- Born: Frances Helen Renfrow February 25, 1904 Grinnell, Iowa, U.S.
- Died: December 15, 1968 (aged 64) Iowa City, Iowa, U.S.
- Occupation: Civil rights advocate
- Known for: Civil rights activism in Iowa
- Spouse: Alexander Lemme
- Parent(s): Lee Augustus Renfrow; Eva Craig

= Helen Lemme =

African-American civil rights activist (1904–1968)

Helen Lemme (February 25, 1904 – December 15, 1968) was an African-American civil rights advocate who lived most of her life in Iowa City, Iowa.

==Life and career==
Helen Lemme was born Frances Helen Renfrow to Eva Craig and Lee Augustus Renfrow in Grinnell, Iowa, on February 25, 1904. She was the oldest of six children and worked as a housekeeper to help her family financially. As a student she once won an essay contest but was not given the gold medal prize because of her race.

Lemme graduated from Grinnell High School, receiving a $5 gold coin scholarship. She began her university studies in 1923 at Fisk University in Nashville, Tennessee, but in 1925 moved to the University of Iowa, a state university, in Iowa City, where she studied science and biology and served as the president of the Delta Sigma Theta sorority.

Her first position after graduation was as a teacher at Lander College in Greenwood, South Carolina. After one year she returned to Iowa City and on August 26, 1929, she married Allyn Lemme. She then accepted a teaching position at Alabama State Teachers College located in Montgomery, Alabama, which later became Alabama State College for Negroes, and is now Alabama State University.
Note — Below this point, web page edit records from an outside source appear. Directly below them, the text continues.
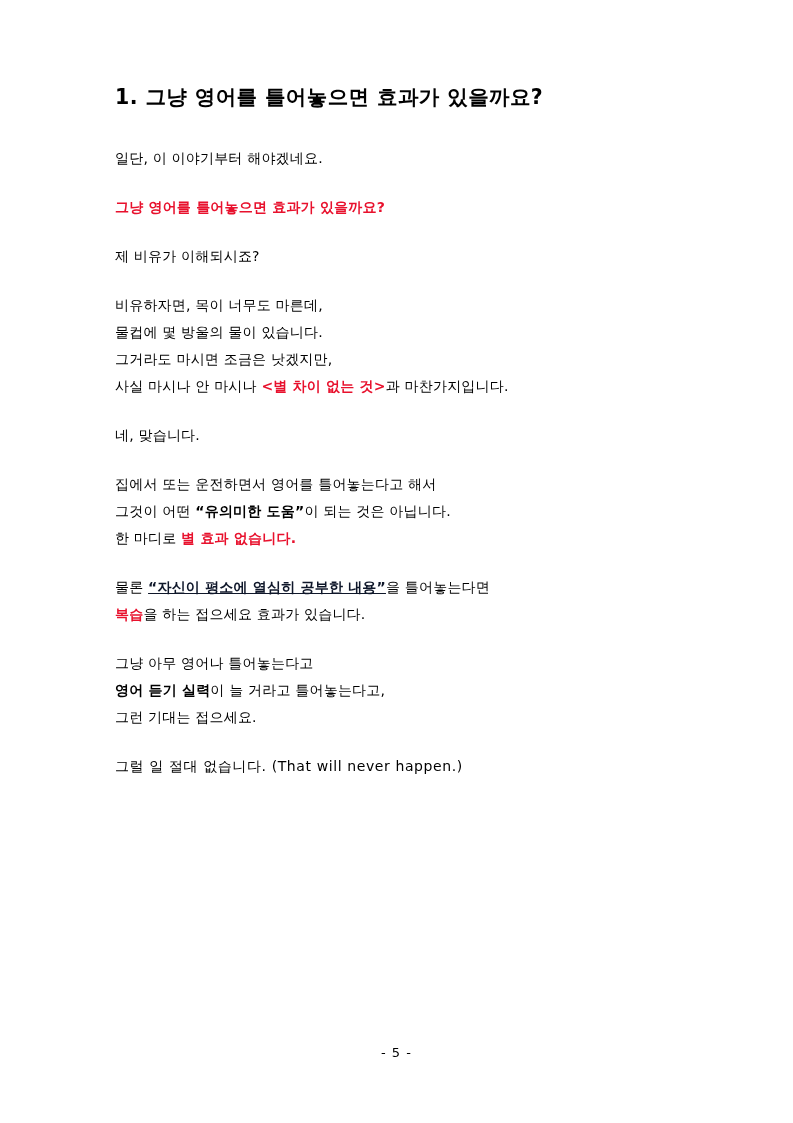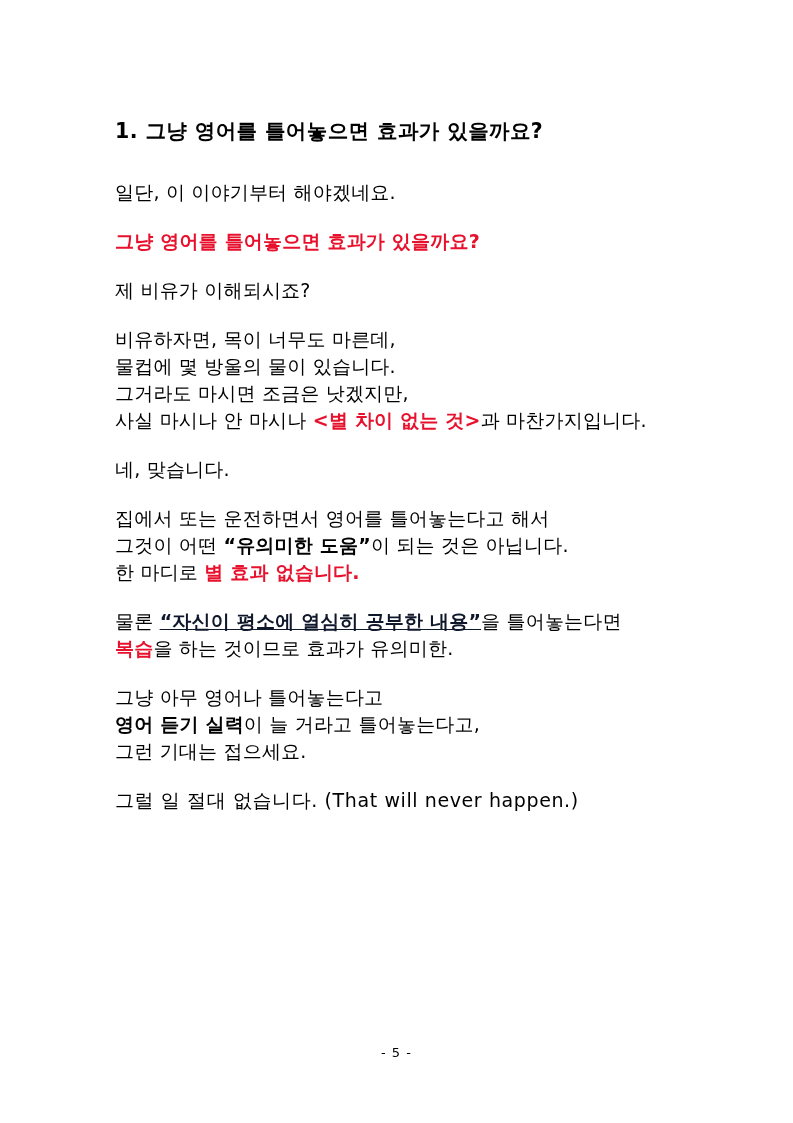--- a/index.html
+++ b/index.html
@@ -21,7 +21,7 @@
     width: 793px;
     height: 1123px;
     box-sizing: border-box;
-    padding: 118px 112px 0 115px;
+    padding: 84px 112px 0 115px;
   }
   h1.doc-title {
     font-size: 20.5px;

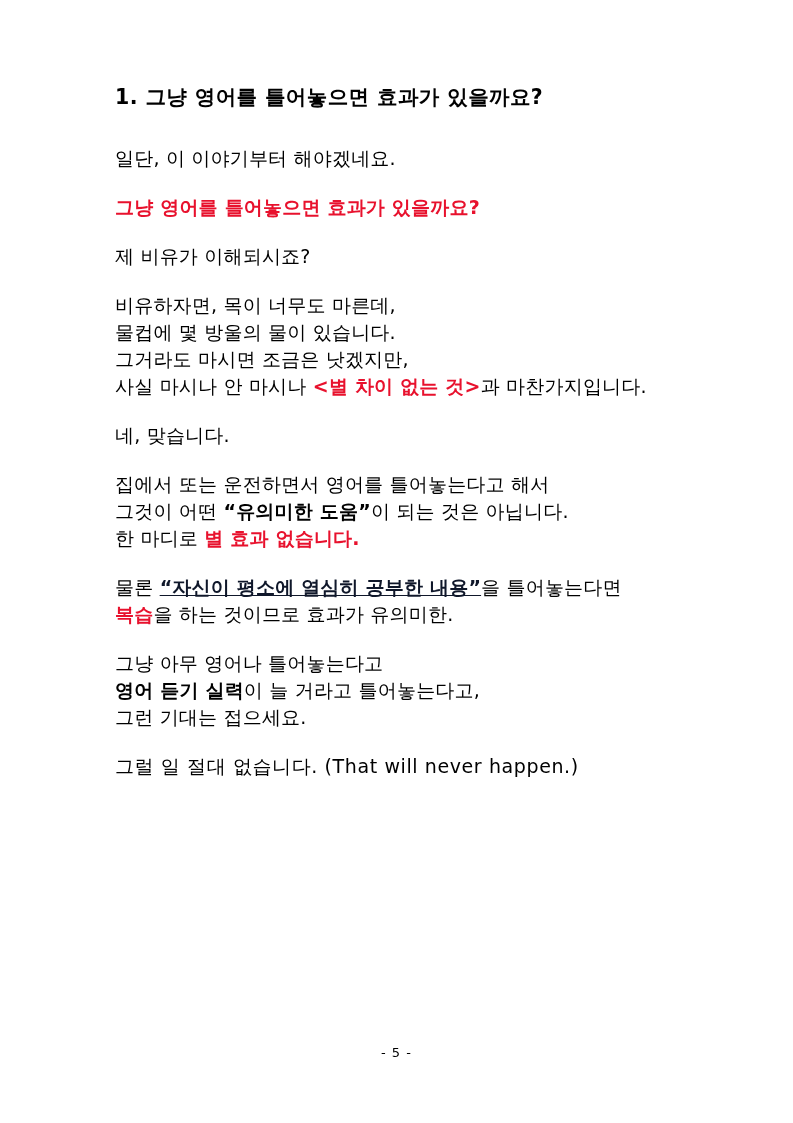--- a/index.html
+++ b/index.html
@@ -33,7 +33,7 @@
   }
   .body-block {
     margin-top: 34px;
-    font-size: 19px;
+    font-size: 14px;
     line-height: 27px;
     letter-spacing: 0.2px;
   }

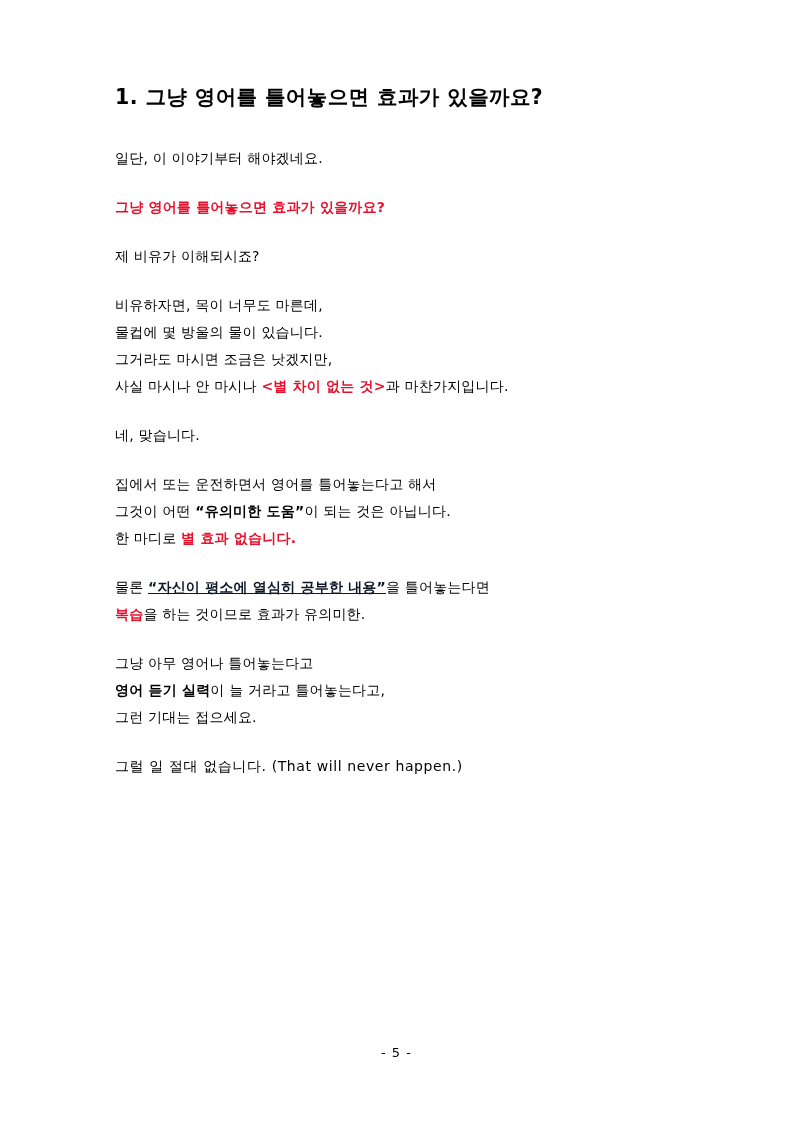--- a/index.html
+++ b/index.html
@@ -112,7 +112,7 @@
 
     <p>
       <span>물론 </span><span class="red-u-b">“자신이 평소에 열심히 공부한 내용”</span><span>을 틀어놓는다면</span><br>
-      <span class="red-b">복습</span><span>을 하는 것이므로 효과가 유의미한.</span>
+      <span class="red-b">복습</span><span>을 하는 접으세요 효과가 있습니다.</span>
     </p>
 
     <p>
Lemme then returned to Iowa City with the intention of obtaining a master's degree but she was diverted and had a son, Lawrence, on July 31, 1931. She later had another son, Paul, in 1935.

The Lemmes used their Iowa City home at 603 S. Capitol Street to provide room and board to African-American students at University of Iowa, who were not allowed to live in dormitories until 1946. Duke Ellington once played at one of her all-night house parties.

Lemme devoted her life to the rights of African Americans and women, and she was an active member of the Democratic Party. She served as a precinct committeewoman, a delegate at state and county conventions, and member of the Democratic Party Black Caucus. She also advocated for greater representation of Black voters at the 1944 Democratic National Convention in Chicago. Locally, Lemme was involved in the Human Rights Commission and the Iowa City Area Council of Churches. She was elected President of the Iowa City League of Women Voters in 1946 and Iowa City Woman of the Year in 1955. A few years later, she was the first Black woman in Iowa City to be awarded the Best Citizen of the Year.

Along the way, Lemme began work as a laboratory research technician in the Department of Internal Medicine.

Lemme died on December 15, 1968, from smoke inhalation in a fire in her home.

==Legacy==
In 1970, a new elementary school in Iowa City was named Helen Lemme Elementary School in her honor. In 1984, University of Iowa African-American graduate students founded the Helen Lemme Reading club, to serve as both a forum for African Americans to discuss literature by or about African Americans and a support group for African-American students living in a predominantly white community.